*** Opening EXTRACTED MATERIAL ***

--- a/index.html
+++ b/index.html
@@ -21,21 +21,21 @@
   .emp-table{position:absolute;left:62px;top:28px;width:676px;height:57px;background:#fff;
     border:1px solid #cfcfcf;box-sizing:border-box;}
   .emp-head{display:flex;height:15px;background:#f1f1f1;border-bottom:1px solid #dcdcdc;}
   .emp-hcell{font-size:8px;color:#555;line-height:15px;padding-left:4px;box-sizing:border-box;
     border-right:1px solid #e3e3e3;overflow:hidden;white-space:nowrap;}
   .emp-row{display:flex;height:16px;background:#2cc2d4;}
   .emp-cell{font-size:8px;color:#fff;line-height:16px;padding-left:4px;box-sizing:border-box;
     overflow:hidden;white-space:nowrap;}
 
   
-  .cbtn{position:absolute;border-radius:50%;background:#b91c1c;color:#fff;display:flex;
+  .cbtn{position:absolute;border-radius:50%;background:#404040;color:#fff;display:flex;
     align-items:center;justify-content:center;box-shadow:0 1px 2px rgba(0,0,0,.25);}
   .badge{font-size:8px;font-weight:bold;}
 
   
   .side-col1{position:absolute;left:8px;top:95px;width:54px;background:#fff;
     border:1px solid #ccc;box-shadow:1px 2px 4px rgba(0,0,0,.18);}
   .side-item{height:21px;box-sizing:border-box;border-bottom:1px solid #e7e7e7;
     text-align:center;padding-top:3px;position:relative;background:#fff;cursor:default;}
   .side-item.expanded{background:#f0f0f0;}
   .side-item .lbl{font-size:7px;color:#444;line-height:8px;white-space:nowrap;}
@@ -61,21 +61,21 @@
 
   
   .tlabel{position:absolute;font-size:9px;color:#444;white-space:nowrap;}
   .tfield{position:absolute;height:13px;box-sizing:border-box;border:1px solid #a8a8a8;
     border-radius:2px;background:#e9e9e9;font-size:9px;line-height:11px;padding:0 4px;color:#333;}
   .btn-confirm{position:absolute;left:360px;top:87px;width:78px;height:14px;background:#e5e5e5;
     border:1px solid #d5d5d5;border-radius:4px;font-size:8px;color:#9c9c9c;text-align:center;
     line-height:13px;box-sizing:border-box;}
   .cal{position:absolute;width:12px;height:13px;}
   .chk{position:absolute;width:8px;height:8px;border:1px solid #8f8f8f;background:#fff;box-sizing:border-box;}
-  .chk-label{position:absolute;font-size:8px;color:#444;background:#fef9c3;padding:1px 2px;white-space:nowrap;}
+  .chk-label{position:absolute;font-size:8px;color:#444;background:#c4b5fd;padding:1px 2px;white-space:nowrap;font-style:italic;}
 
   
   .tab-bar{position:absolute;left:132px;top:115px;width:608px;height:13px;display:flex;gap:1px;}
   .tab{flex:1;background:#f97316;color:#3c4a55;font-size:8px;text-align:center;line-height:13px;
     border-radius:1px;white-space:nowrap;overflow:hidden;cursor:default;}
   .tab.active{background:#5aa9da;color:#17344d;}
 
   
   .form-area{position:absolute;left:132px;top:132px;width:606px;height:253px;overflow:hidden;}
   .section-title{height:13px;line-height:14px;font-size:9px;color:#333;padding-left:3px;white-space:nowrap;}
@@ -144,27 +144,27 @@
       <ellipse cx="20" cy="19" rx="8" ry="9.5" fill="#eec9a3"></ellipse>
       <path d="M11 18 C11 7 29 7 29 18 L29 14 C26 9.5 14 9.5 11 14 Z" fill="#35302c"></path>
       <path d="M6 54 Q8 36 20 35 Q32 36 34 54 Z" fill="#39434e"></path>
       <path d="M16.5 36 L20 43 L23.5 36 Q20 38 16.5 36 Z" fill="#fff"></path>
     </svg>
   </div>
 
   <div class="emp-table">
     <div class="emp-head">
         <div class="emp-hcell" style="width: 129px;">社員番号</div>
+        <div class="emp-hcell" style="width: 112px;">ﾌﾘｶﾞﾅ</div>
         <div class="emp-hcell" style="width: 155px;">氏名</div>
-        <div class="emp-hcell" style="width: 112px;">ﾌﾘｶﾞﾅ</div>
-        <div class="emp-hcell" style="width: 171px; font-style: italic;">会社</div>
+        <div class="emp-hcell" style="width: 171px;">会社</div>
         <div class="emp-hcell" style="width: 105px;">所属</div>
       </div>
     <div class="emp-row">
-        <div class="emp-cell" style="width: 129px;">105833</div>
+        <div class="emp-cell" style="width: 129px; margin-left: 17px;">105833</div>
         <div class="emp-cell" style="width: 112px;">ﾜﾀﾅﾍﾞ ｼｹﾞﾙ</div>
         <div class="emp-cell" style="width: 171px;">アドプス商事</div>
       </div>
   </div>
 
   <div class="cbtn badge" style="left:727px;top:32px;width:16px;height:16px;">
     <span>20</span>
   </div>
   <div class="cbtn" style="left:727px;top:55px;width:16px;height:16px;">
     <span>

*** Closing EXTRACTED MATERIAL ***
*** Opening EXTRACTED MATERIAL ***

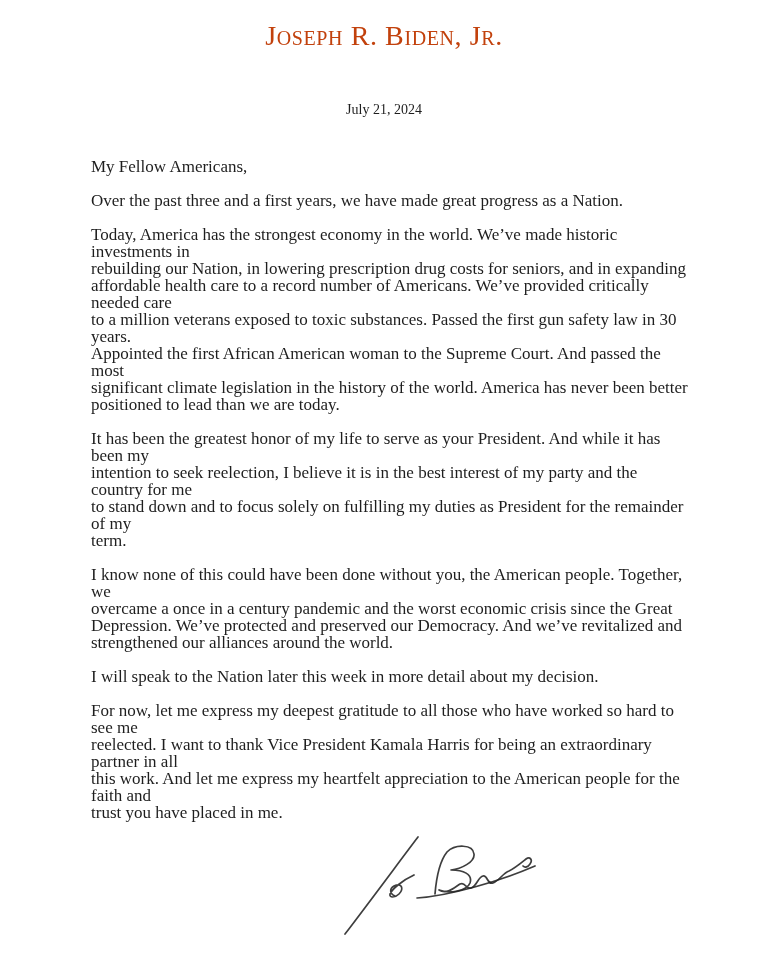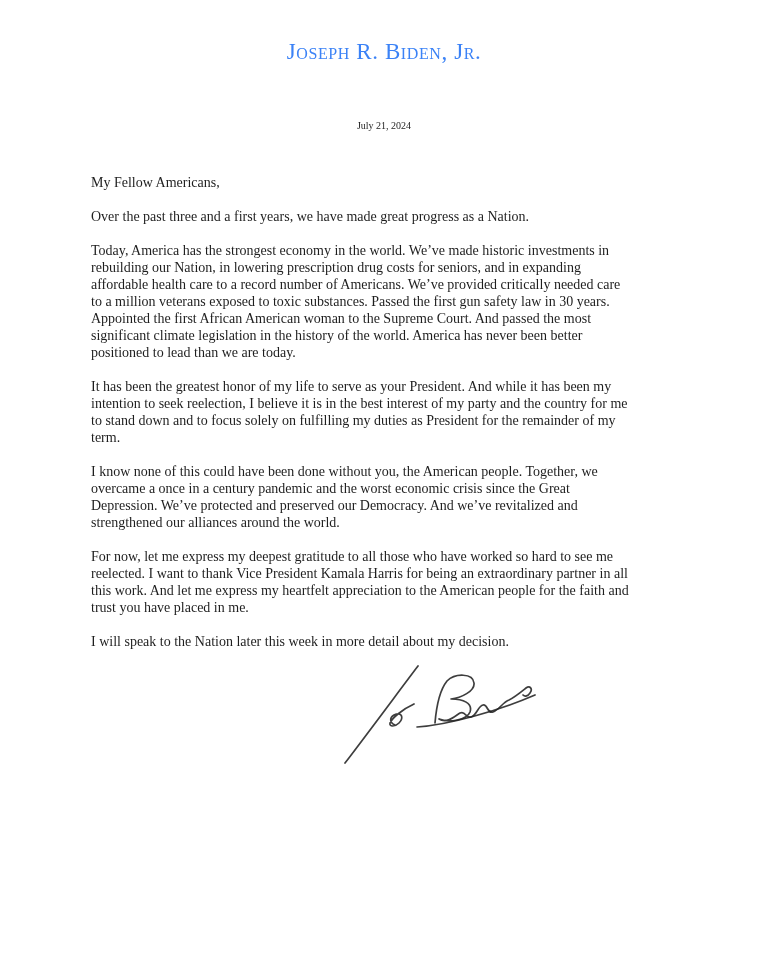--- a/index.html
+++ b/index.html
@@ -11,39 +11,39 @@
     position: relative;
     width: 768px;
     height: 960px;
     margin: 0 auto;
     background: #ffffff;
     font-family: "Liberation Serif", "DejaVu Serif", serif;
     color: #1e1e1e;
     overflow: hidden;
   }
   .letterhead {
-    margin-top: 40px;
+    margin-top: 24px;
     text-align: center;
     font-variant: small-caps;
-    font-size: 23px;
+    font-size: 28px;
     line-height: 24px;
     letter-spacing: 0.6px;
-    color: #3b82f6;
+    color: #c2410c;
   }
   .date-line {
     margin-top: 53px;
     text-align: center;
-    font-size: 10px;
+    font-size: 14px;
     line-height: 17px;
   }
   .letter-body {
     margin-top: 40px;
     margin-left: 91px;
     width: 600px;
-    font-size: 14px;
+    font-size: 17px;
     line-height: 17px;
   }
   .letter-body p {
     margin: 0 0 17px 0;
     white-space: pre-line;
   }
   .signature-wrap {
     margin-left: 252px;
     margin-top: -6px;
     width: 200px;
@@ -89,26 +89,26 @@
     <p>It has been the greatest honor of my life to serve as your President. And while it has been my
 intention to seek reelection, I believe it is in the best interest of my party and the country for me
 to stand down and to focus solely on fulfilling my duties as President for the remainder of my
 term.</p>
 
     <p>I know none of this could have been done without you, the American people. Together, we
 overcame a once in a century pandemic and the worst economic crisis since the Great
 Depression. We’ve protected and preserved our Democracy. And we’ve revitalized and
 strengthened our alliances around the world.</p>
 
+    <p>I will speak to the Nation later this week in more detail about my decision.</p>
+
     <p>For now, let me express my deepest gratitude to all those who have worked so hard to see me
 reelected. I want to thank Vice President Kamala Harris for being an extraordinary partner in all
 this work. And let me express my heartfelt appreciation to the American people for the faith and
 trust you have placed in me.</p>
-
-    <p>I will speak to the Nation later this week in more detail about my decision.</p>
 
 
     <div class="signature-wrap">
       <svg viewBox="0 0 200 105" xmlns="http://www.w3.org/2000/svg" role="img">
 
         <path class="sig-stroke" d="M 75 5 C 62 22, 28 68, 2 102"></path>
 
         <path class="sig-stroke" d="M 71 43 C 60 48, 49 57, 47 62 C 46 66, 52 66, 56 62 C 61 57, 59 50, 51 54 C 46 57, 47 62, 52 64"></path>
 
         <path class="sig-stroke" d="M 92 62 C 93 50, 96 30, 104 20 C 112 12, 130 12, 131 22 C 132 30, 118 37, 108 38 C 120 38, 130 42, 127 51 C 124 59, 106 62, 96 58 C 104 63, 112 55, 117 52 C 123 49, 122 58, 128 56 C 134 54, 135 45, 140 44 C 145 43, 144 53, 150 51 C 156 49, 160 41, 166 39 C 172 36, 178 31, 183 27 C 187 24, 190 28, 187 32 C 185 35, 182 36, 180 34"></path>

*** Closing EXTRACTED MATERIAL ***

* [TASK]
Your task for the entries above: copy exactly the span starting with the line with "<p>I know none" and going on through the line with "112 12, 130", both lines included, and nothing else.

* [EXERCISE RESULT]
     <p>I know none of this could have been done without you, the American people. Together, we
 overcame a once in a century pandemic and the worst economic crisis since the Great
 Depression. We’ve protected and preserved our Democracy. And we’ve revitalized and
 strengthened our alliances around the world.</p>
 
+    <p>I will speak to the Nation later this week in more detail about my decision.</p>
+
     <p>For now, let me express my deepest gratitude to all those who have worked so hard to see me
 reelected. I want to thank Vice President Kamala Harris for being an extraordinary partner in all
 this work. And let me express my heartfelt appreciation to the American people for the faith and
 trust you have placed in me.</p>
-
-    <p>I will speak to the Nation later this week in more detail about my decision.</p>
 
 
     <div class="signature-wrap">
       <svg viewBox="0 0 200 105" xmlns="http://www.w3.org/2000/svg" role="img">
 
         <path class="sig-stroke" d="M 75 5 C 62 22, 28 68, 2 102"></path>
 
         <path class="sig-stroke" d="M 71 43 C 60 48, 49 57, 47 62 C 46 66, 52 66, 56 62 C 61 57, 59 50, 51 54 C 46 57, 47 62, 52 64"></path>
 
         <path class="sig-stroke" d="M 92 62 C 93 50, 96 30, 104 20 C 112 12, 130 12, 131 22 C 132 30, 118 37, 108 38 C 120 38, 130 42, 127 51 C 124 59, 106 62, 96 58 C 104 63, 112 55, 117 52 C 123 49, 122 58, 128 56 C 134 54, 135 45, 140 44 C 145 43, 144 53, 150 51 C 156 49, 160 41, 166 39 C 172 36, 178 31, 183 27 C 187 24, 190 28, 187 32 C 185 35, 182 36, 180 34"></path>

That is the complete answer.